When did Easter finish for you? Was it as you finished Naomi’s wonderful breakfast in Ignite or when the last Easter egg was eaten or when you went back to work/school? It’s been bothering me for a couple of years that after the slow build up through Lent to the crucifixion on Good Friday, it’s all over too quickly. I rush on past what was quite literally an earth-shattering event so this year I’ve slowed down and rested in the stories of Easter Sunday.
It turns out that Jesus had a really busy day that first Easter Sunday. First, he appeared to Mary Magdalene. He told her not to touch him because he had not fully ascended to the Father. Did he get the timing wrong? Hardly likely – after all he is the all-knowing God. Was it that Mary was so upset that his compassion led him to show himself at the first possible moment even if that meant he wasn’t fully risen?
Next, he accompanied Cleopas and his wife/brother/friend on their way to Emmaus. They weren’t disciples so why did he pick to join them? He treated them to a two-hour bible study as they walked the seven miles. In all that time, they didn’t realise it was him – very odd. When they finally did recognise him as he broke bread, he vanished. They were so excited that they walked the seven miles back to Jerusalem to let the disciples know. Did the explanation that Jesus had given to these two apparently random followers become the basis of the disciples’ understanding as things moved forward?
I wonder if they were disappointed when they reached Jerusalem to hear that Jesus had appeared to Simon in the meantime – that their news wasn’t the first. We don’t know any of the details of what was done or said in this meeting between Jesus and Simon but isn’t it great that Jesus met the man who had denied him and let him down so publicly on the first day of his rising.
He didn’t make Simon wait until everyone was there and possibly be left with doubts as to whether he was welcome. He made sure Simon knew right off that it was OK.

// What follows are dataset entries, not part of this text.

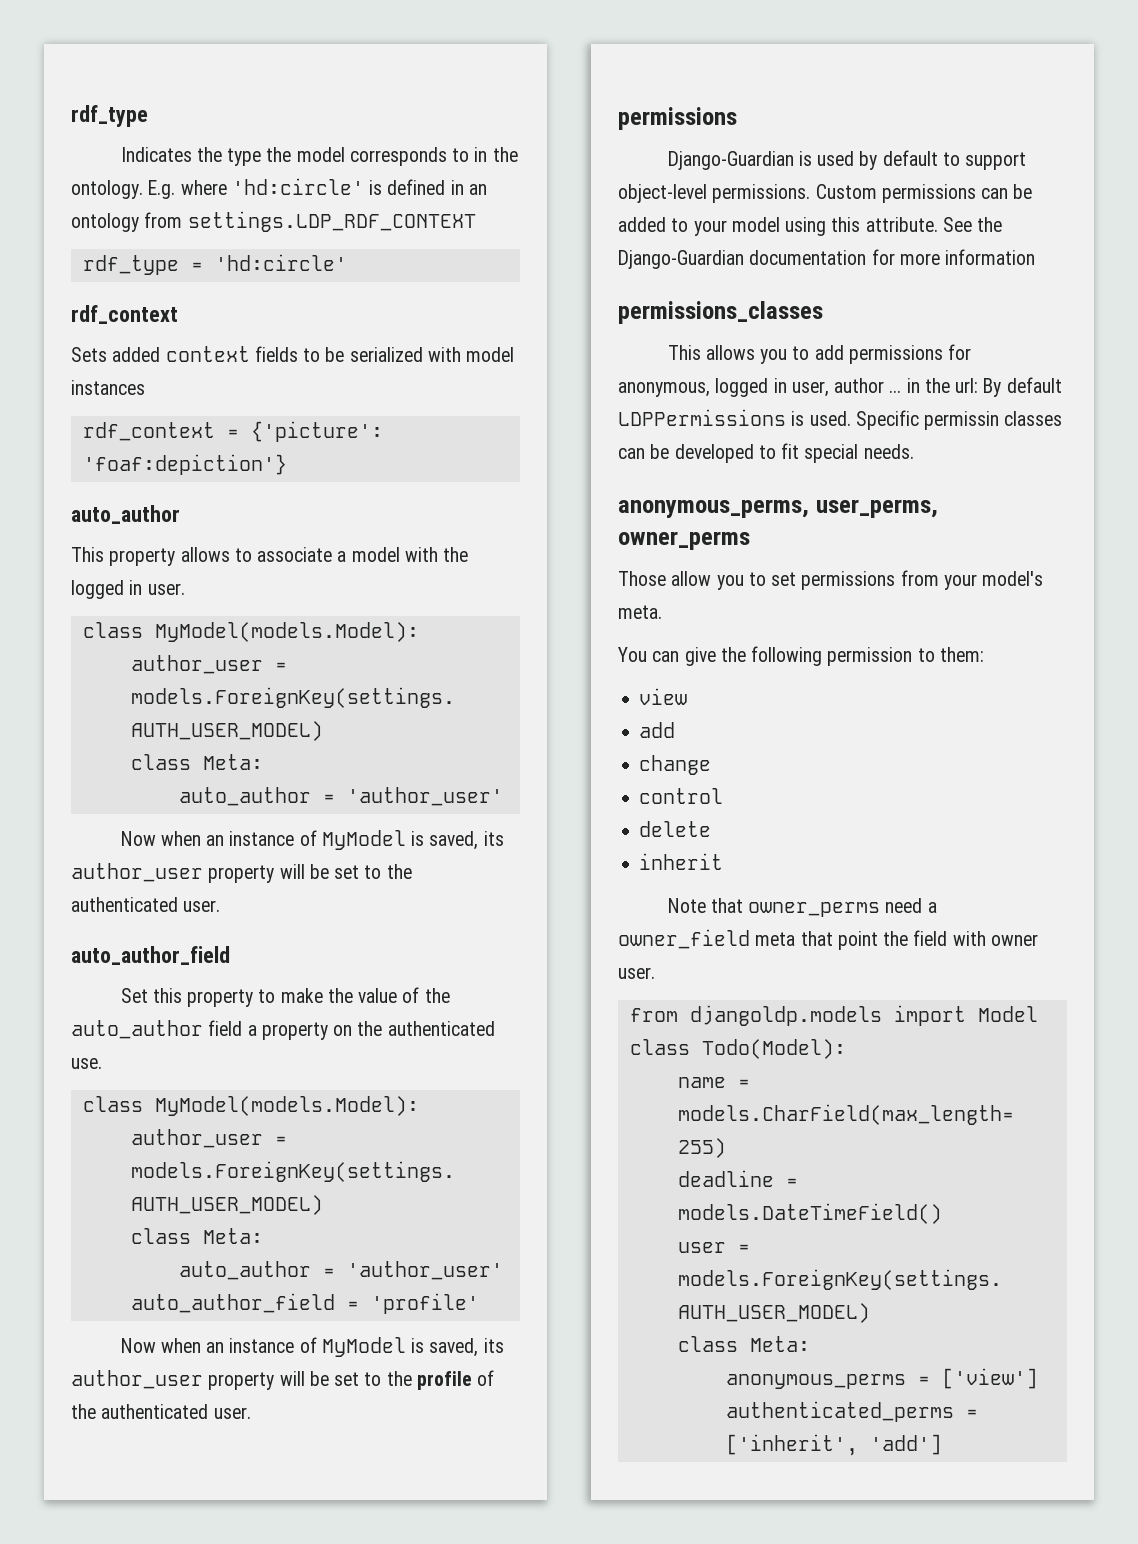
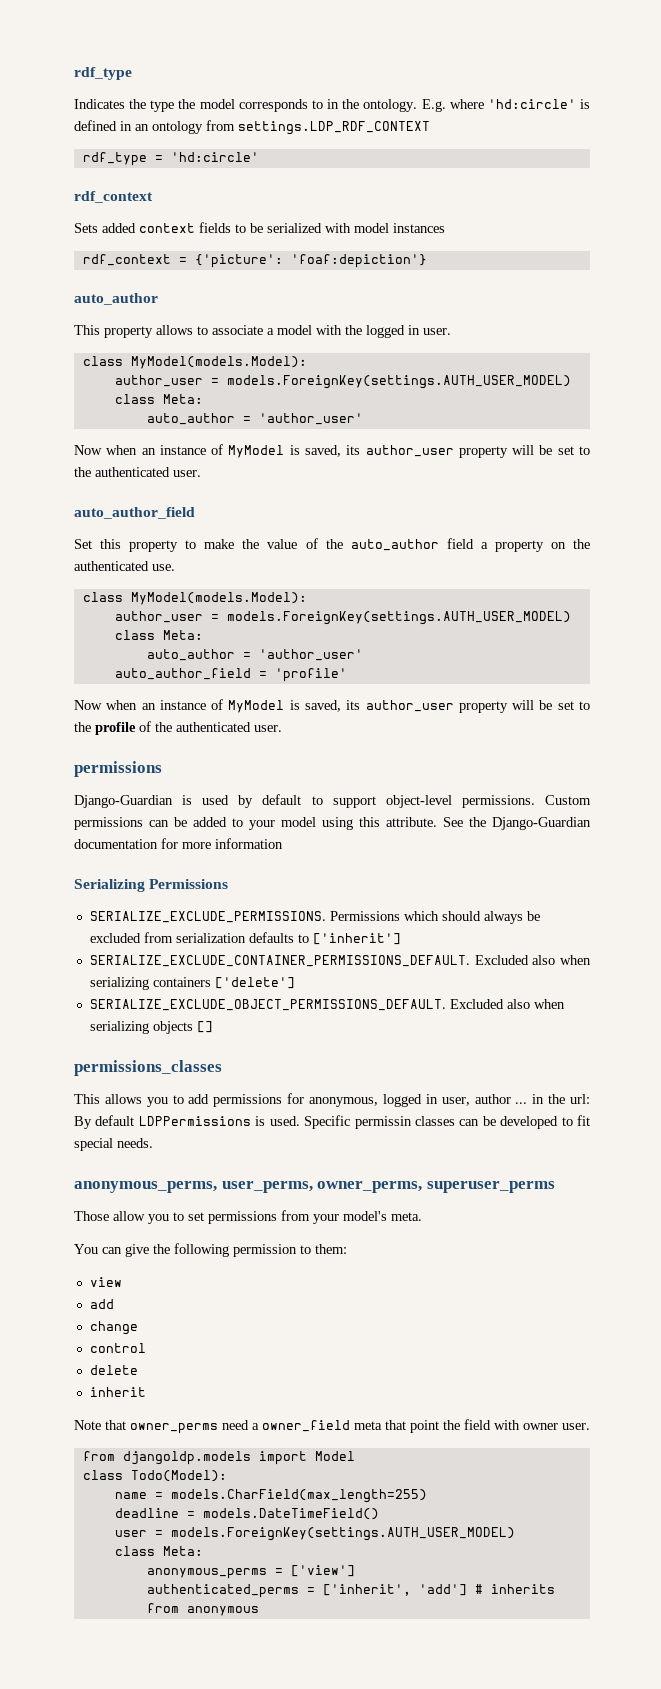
(1036, 257) none -> [74,879,229,892] [89,911,540,924] [89,932,401,945] [89,955,591,967] [89,977,295,990] [89,999,565,1011] [89,1021,213,1034] // Serializing Permissions // SERIALIZE_EXCLUDE_PERMISSIONS. Permissions which should always be excluded from serialization defaults to ['inherit'] // SERIALIZE_EXCLUDE_CONTAINER_PERMISSIONS_DEFAULT. Excluded also when serializing containers ['delete'] // SERIALIZE_EXCLUDE_OBJECT_PERMISSIONS_DEFAULT. Excluded also when serializing objects []
[618,531,750,550] owner_perms -> [317,1181,555,1193] owner_perms, superuser_perms
(942, 1444) none -> [474,1584,555,1594] [146,1603,259,1616] # inherits from anonymous

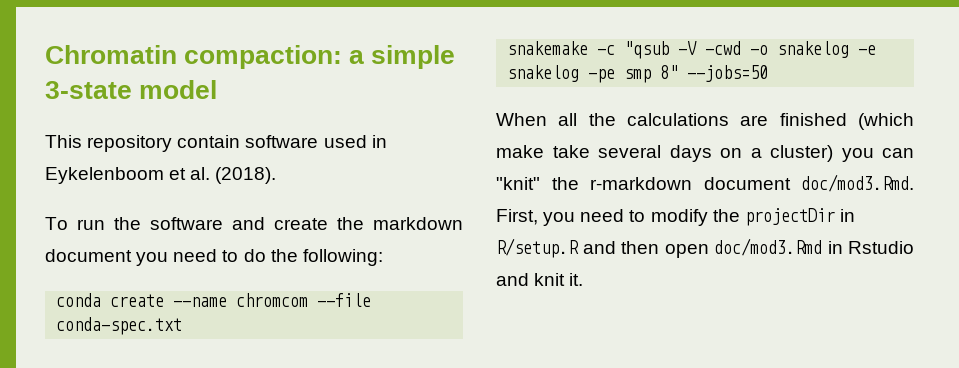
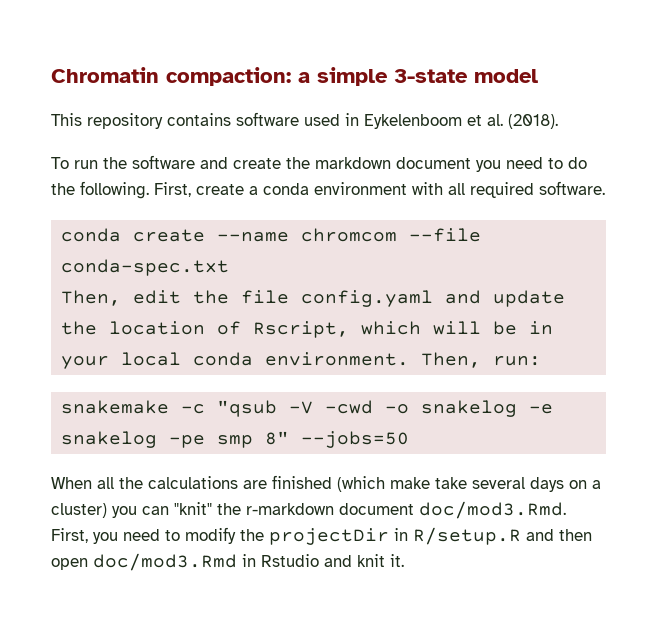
[177,135,241,148] contain -> [167,113,231,126] contains
[302,249,383,266] following: -> [80,181,605,199] following. First, create a conda environment with all required software.
(183, 326) none -> [61,290,566,307] [61,321,554,338] [61,352,542,369] // Then, edit the file config.yaml and update the location of Rscript, which will be in your local conda environment. Then, run:

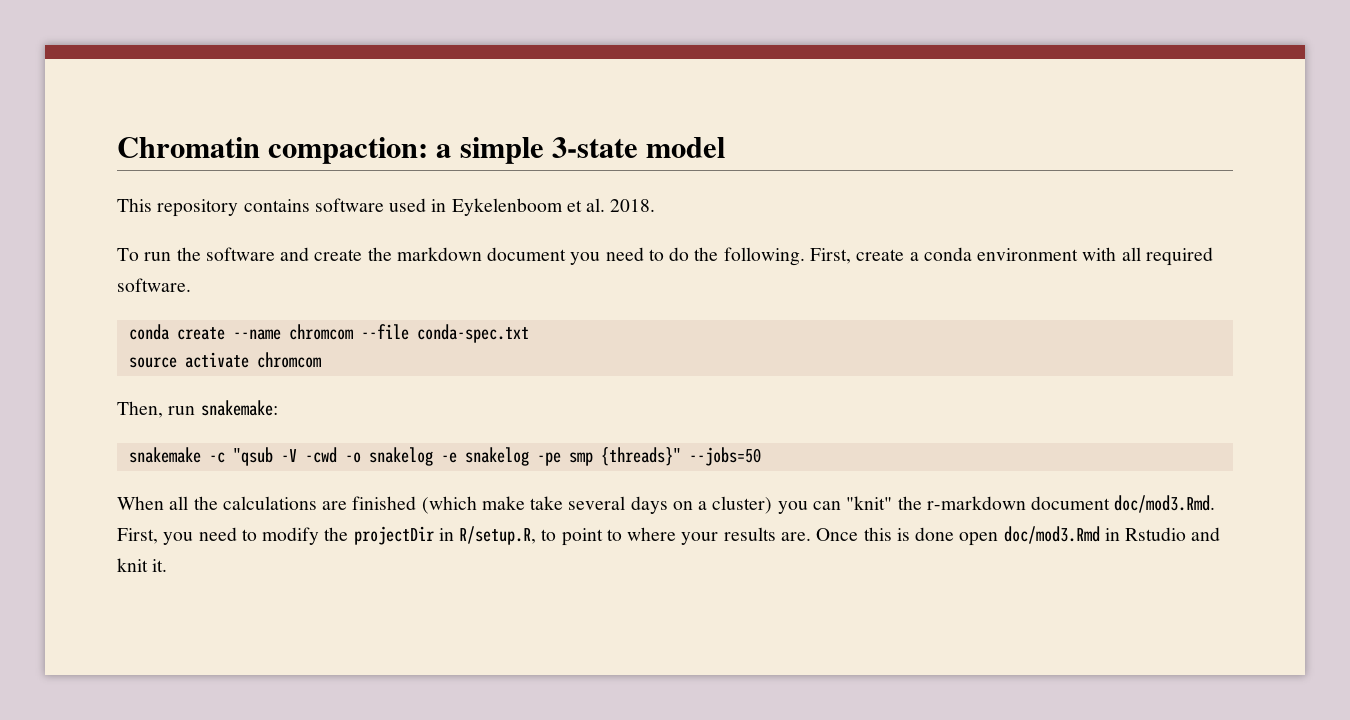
[508,114,558,129] (2018). -> [610,199,656,212] 2018.
[61,290,566,307] [61,321,554,338] [61,352,542,369] Then, edit the file config.yaml and update the location of Rscript, which will be in your local conda environment. Then, run: -> [128,352,321,368] [117,400,278,418] source activate chromcom // Then, run snakemake:
[265,431,290,445] 8" -> [600,447,681,466] {threads}"
[413,527,592,545] R/setup.R and then -> [459,526,955,546] R/setup.R, to point to where your results are. Once this is done

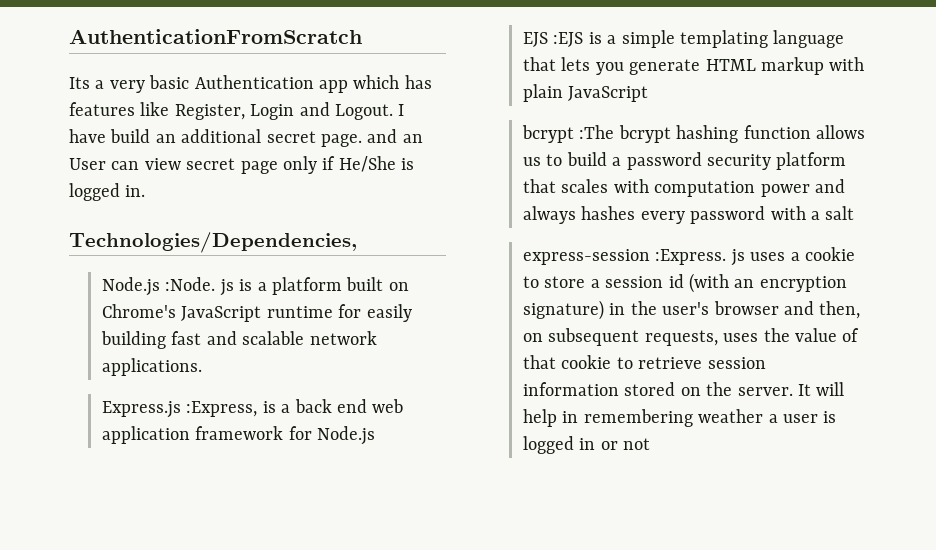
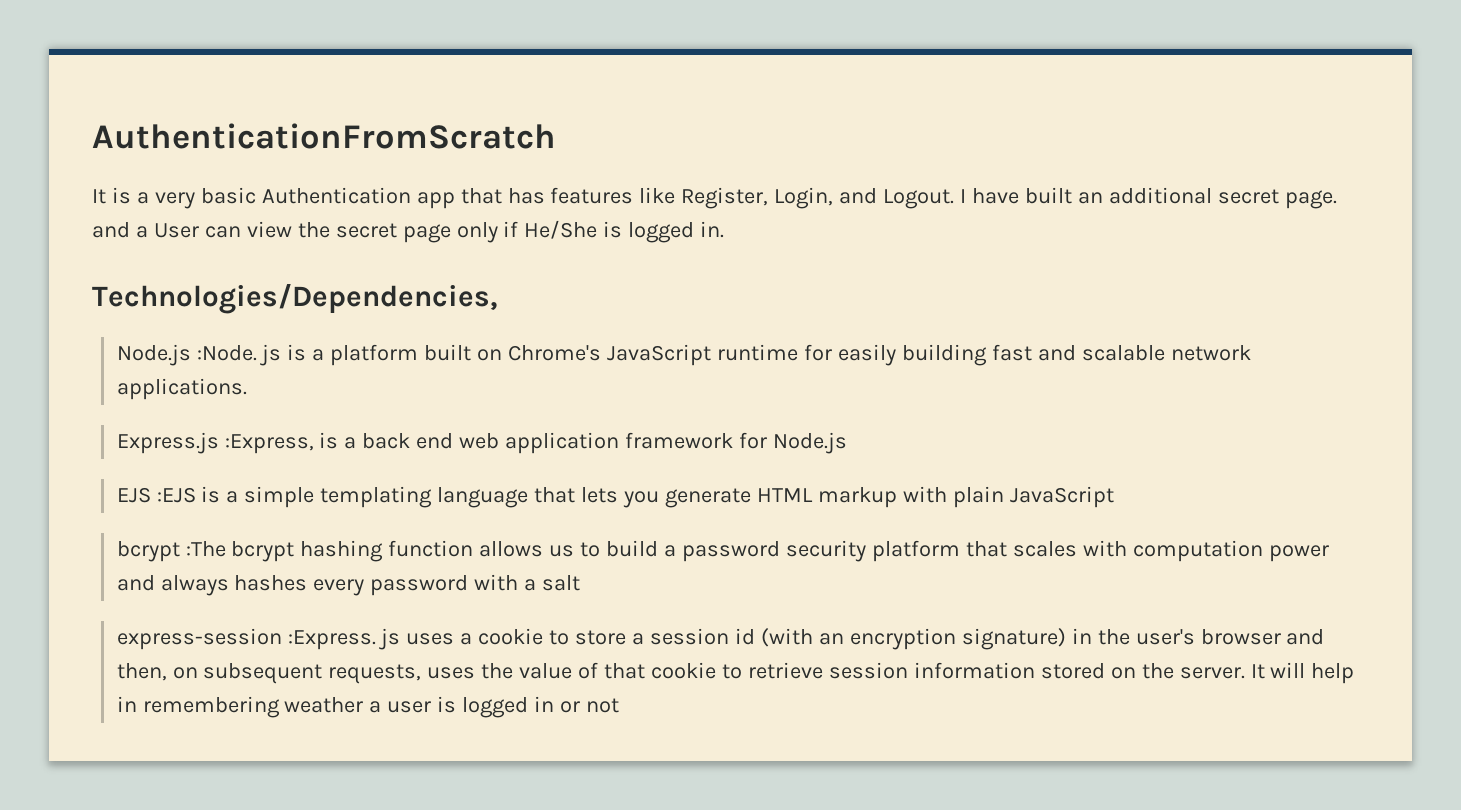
[69,77,90,89] Its -> [92,187,131,204] It is
[353,75,400,89] which -> [460,188,502,204] that
[250,104,295,120] Login -> [774,187,834,209] Login,
[110,129,151,143] build -> [1024,187,1072,204] built
[402,134,423,143] an -> [135,226,148,238] a
(181, 164) none -> [297,222,330,238] the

To top off an already busy day, he finally appeared to the disciples (apart from Thomas) as they cowered in the upper room. Imagine their relief and joy that it wasn’t all over. That the unbelievable stories they had heard from Mary Magdalene, Cleopas and Simon were true. There was more to come.
So having defeated death, Jesus didn’t rest on his laurels. He got back to his mission as soon as possible.
There are so many things in this first day’s activities that are hard to fathom. Why didn’t he go straight to the disciples? Why did he explain the Scriptures to people outside his core group? Why didn’t he punish Simon for his betrayal? What can we learn from this unexpected behaviour?
When you know someone is upset, don’t delay going to comfort them.
Realise that truth and insights don’t belong to the chosen few. All of us can be given a message to carry.
If someone hurts you or lets you down, don’t hang on to the hurt but get right in there and sort things out.
Above all, absorb the inexpressible joy that Jesus has defeated death and he is risen.